On the other side of the argument is the EFF, claiming that FLoC is a terrible idea. They cite a number of reasons for this. First, they claim that passing the group identifier of a user to a third party is actually just offering a new way for those third parties to fingerprint users, especially if the group doesn't contain many users. Second, they say that even though FLoC may prevent individual tracking, it nevertheless exposes information about a user to third parties. This isn't a big reveal, given that this is the stated purpose of FLoC, but it does bring into question the real privacy benefits that the approach is supposed to bring. Third, they highlight the fact that FLoC fails to mitigate the more tangible negative implications of targetted advertising and profiling in general, such as bias that leads to inequality and persecution. Since these are consequences of behavioural profiling, rather than the means of achieving it, solutions such as FLoC will always find it hard — if not impossible — to avoid them.

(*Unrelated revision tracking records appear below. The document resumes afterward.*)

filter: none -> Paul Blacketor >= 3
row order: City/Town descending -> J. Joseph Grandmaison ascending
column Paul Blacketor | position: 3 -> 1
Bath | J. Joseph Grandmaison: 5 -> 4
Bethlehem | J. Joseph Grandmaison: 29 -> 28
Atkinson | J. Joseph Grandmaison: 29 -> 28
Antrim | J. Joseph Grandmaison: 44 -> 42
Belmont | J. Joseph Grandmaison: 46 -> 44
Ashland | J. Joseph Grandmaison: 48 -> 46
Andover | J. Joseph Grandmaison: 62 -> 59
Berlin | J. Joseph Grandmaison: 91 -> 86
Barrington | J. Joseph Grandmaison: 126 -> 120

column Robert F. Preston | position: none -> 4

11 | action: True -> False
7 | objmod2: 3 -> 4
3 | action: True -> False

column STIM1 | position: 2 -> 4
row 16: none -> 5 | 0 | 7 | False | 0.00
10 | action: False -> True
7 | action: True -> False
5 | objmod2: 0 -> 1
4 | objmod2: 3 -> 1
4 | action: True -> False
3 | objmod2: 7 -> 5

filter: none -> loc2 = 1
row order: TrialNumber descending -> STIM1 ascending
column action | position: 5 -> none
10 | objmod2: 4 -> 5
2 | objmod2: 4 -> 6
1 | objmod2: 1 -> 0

I'm a privacy-rights fundamentalist, but I also believe that in many cases privacy violations are caused by overreach rather than any fundamental need. In fact, in the majority of cases where privacy violations occur, my biggest frustration is that privacy-invasive techniques are chosen in favour of privacy-preserving ones, even though the stated aims are achieved by both. This is the clearest indicator of bad-intent that I know of, and is also a trap many organisations fall into.
A good recent example of where technology was used to achieve an important end without overly impacting user privacy was with the GAEN Contact Tracing protocol, which I wrote in favour of at the time. A good recent example of where a privacy-invasive technology was chosen unnecessarily, which I took to be an indication of bad-faith, was with the UK's Contact Tracing protocol, which failed to make use of the privacy-preserving protocols that were readily available.
So, to be clear, I'd be in favour of FLoC if it was a neat technological solution that addressed privacy-concerns while still allowing targetted advertising to work.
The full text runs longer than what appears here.